THE PROBLEM:
Nothing in the entries may be dropped: restate them word for word.

RECORDS SHOWN:
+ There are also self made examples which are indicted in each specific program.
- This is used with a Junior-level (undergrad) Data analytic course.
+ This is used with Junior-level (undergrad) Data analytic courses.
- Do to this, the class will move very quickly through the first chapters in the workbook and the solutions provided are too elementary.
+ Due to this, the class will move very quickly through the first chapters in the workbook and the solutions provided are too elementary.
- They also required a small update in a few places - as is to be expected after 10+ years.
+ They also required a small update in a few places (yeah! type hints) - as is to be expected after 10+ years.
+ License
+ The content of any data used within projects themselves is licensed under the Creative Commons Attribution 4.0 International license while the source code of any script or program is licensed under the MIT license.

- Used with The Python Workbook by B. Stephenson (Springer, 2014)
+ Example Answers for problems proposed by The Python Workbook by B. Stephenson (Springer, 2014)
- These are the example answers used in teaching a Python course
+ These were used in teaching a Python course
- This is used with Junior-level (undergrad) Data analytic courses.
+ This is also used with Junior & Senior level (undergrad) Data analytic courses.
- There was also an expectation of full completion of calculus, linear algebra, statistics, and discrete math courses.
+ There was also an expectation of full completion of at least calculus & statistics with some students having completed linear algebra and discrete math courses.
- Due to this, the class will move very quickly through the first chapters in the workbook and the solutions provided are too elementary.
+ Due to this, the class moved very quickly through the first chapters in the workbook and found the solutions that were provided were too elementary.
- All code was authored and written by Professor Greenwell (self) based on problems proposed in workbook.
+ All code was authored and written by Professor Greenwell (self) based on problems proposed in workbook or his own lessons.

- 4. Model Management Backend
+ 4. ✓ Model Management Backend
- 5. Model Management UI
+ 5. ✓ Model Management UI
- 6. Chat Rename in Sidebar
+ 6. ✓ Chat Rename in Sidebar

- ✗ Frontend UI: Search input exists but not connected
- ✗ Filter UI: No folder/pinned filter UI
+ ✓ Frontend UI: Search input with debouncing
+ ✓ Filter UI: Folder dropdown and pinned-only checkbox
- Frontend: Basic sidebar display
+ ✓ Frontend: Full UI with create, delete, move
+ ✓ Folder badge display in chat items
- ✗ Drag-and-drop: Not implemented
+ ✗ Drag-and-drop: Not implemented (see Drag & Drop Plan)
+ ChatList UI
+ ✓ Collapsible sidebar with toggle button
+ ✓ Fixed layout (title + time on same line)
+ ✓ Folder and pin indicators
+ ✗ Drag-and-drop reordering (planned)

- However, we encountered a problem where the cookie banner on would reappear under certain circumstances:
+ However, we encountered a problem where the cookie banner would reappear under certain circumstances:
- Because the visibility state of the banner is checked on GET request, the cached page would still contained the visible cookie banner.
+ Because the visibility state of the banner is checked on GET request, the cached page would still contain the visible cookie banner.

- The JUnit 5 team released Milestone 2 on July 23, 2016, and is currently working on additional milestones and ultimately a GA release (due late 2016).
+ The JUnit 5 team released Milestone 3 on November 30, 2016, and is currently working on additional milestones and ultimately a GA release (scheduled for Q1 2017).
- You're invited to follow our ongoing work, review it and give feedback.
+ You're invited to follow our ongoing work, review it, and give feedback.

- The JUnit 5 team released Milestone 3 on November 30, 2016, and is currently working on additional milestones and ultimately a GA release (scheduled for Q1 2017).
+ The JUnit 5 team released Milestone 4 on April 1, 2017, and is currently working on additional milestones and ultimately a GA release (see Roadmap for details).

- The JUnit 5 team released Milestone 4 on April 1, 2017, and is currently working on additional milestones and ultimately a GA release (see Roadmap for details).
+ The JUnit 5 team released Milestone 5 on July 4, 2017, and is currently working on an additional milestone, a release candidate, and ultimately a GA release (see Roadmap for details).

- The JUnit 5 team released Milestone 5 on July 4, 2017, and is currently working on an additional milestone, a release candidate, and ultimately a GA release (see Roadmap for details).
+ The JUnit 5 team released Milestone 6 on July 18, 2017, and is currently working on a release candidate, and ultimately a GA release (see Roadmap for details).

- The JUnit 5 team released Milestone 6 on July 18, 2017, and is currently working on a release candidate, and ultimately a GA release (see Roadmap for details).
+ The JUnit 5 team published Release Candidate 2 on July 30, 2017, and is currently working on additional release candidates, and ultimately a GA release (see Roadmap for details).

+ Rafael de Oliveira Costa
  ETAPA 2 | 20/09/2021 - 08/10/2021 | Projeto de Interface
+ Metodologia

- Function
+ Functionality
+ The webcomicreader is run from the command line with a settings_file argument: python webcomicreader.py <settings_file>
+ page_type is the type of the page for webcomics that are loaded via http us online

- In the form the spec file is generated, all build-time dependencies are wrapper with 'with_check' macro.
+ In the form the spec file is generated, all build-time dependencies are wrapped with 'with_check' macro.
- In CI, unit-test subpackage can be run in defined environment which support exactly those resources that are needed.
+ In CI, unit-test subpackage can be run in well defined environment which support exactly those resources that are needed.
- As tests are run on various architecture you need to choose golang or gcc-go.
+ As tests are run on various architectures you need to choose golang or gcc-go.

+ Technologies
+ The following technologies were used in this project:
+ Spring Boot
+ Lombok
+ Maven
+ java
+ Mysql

ANSWER SECTION:
+ There are also self made examples which are indicted in each specific program.
- This is used with a Junior-level (undergrad) Data analytic course.
+ This is used with Junior-level (undergrad) Data analytic courses.
- Do to this, the class will move very quickly through the first chapters in the workbook and the solutions provided are too elementary.
+ Due to this, the class will move very quickly through the first chapters in the workbook and the solutions provided are too elementary.
- They also required a small update in a few places - as is to be expected after 10+ years.
+ They also required a small update in a few places (yeah! type hints) - as is to be expected after 10+ years.
+ License
+ The content of any data used within projects themselves is licensed under the Creative Commons Attribution 4.0 International license while the source code of any script or program is licensed under the MIT license.

- Used with The Python Workbook by B. Stephenson (Springer, 2014)
+ Example Answers for problems proposed by The Python Workbook by B. Stephenson (Springer, 2014)
- These are the example answers used in teaching a Python course
+ These were used in teaching a Python course
- This is used with Junior-level (undergrad) Data analytic courses.
+ This is also used with Junior & Senior level (undergrad) Data analytic courses.
- There was also an expectation of full completion of calculus, linear algebra, statistics, and discrete math courses.
+ There was also an expectation of full completion of at least calculus & statistics with some students having completed linear algebra and discrete math courses.
- Due to this, the class will move very quickly through the first chapters in the workbook and the solutions provided are too elementary.
+ Due to this, the class moved very quickly through the first chapters in the workbook and found the solutions that were provided were too elementary.
- All code was authored and written by Professor Greenwell (self) based on problems proposed in workbook.
+ All code was authored and written by Professor Greenwell (self) based on problems proposed in workbook or his own lessons.

- 4. Model Management Backend
+ 4. ✓ Model Management Backend
- 5. Model Management UI
+ 5. ✓ Model Management UI
- 6. Chat Rename in Sidebar
+ 6. ✓ Chat Rename in Sidebar

- ✗ Frontend UI: Search input exists but not connected
- ✗ Filter UI: No folder/pinned filter UI
+ ✓ Frontend UI: Search input with debouncing
+ ✓ Filter UI: Folder dropdown and pinned-only checkbox
- Frontend: Basic sidebar display
+ ✓ Frontend: Full UI with create, delete, move
+ ✓ Folder badge display in chat items
- ✗ Drag-and-drop: Not implemented
+ ✗ Drag-and-drop: Not implemented (see Drag & Drop Plan)
+ ChatList UI
+ ✓ Collapsible sidebar with toggle button
+ ✓ Fixed layout (title + time on same line)
+ ✓ Folder and pin indicators
+ ✗ Drag-and-drop reordering (planned)

- However, we encountered a problem where the cookie banner on would reappear under certain circumstances:
+ However, we encountered a problem where the cookie banner would reappear under certain circumstances:
- Because the visibility state of the banner is checked on GET request, the cached page would still contained the visible cookie banner.
+ Because the visibility state of the banner is checked on GET request, the cached page would still contain the visible cookie banner.

- The JUnit 5 team released Milestone 2 on July 23, 2016, and is currently working on additional milestones and ultimately a GA release (due late 2016).
+ The JUnit 5 team released Milestone 3 on November 30, 2016, and is currently working on additional milestones and ultimately a GA release (scheduled for Q1 2017).
- You're invited to follow our ongoing work, review it and give feedback.
+ You're invited to follow our ongoing work, review it, and give feedback.

- The JUnit 5 team released Milestone 3 on November 30, 2016, and is currently working on additional milestones and ultimately a GA release (scheduled for Q1 2017).
+ The JUnit 5 team released Milestone 4 on April 1, 2017, and is currently working on additional milestones and ultimately a GA release (see Roadmap for details).

- The JUnit 5 team released Milestone 4 on April 1, 2017, and is currently working on additional milestones and ultimately a GA release (see Roadmap for details).
+ The JUnit 5 team released Milestone 5 on July 4, 2017, and is currently working on an additional milestone, a release candidate, and ultimately a GA release (see Roadmap for details).

- The JUnit 5 team released Milestone 5 on July 4, 2017, and is currently working on an additional milestone, a release candidate, and ultimately a GA release (see Roadmap for details).
+ The JUnit 5 team released Milestone 6 on July 18, 2017, and is currently working on a release candidate, and ultimately a GA release (see Roadmap for details).

- The JUnit 5 team released Milestone 6 on July 18, 2017, and is currently working on a release candidate, and ultimately a GA release (see Roadmap for details).
+ The JUnit 5 team published Release Candidate 2 on July 30, 2017, and is currently working on additional release candidates, and ultimately a GA release (see Roadmap for details).

+ Rafael de Oliveira Costa
  ETAPA 2 | 20/09/2021 - 08/10/2021 | Projeto de Interface
+ Metodologia

- Function
+ Functionality
+ The webcomicreader is run from the command line with a settings_file argument: python webcomicreader.py <settings_file>
+ page_type is the type of the page for webcomics that are loaded via http us online

- In the form the spec file is generated, all build-time dependencies are wrapper with 'with_check' macro.
+ In the form the spec file is generated, all build-time dependencies are wrapped with 'with_check' macro.
- In CI, unit-test subpackage can be run in defined environment which support exactly those resources that are needed.
+ In CI, unit-test subpackage can be run in well defined environment which support exactly those resources that are needed.
- As tests are run on various architecture you need to choose golang or gcc-go.
+ As tests are run on various architectures you need to choose golang or gcc-go.

+ Technologies
+ The following technologies were used in this project:
+ Spring Boot
+ Lombok
+ Maven
+ java
+ Mysql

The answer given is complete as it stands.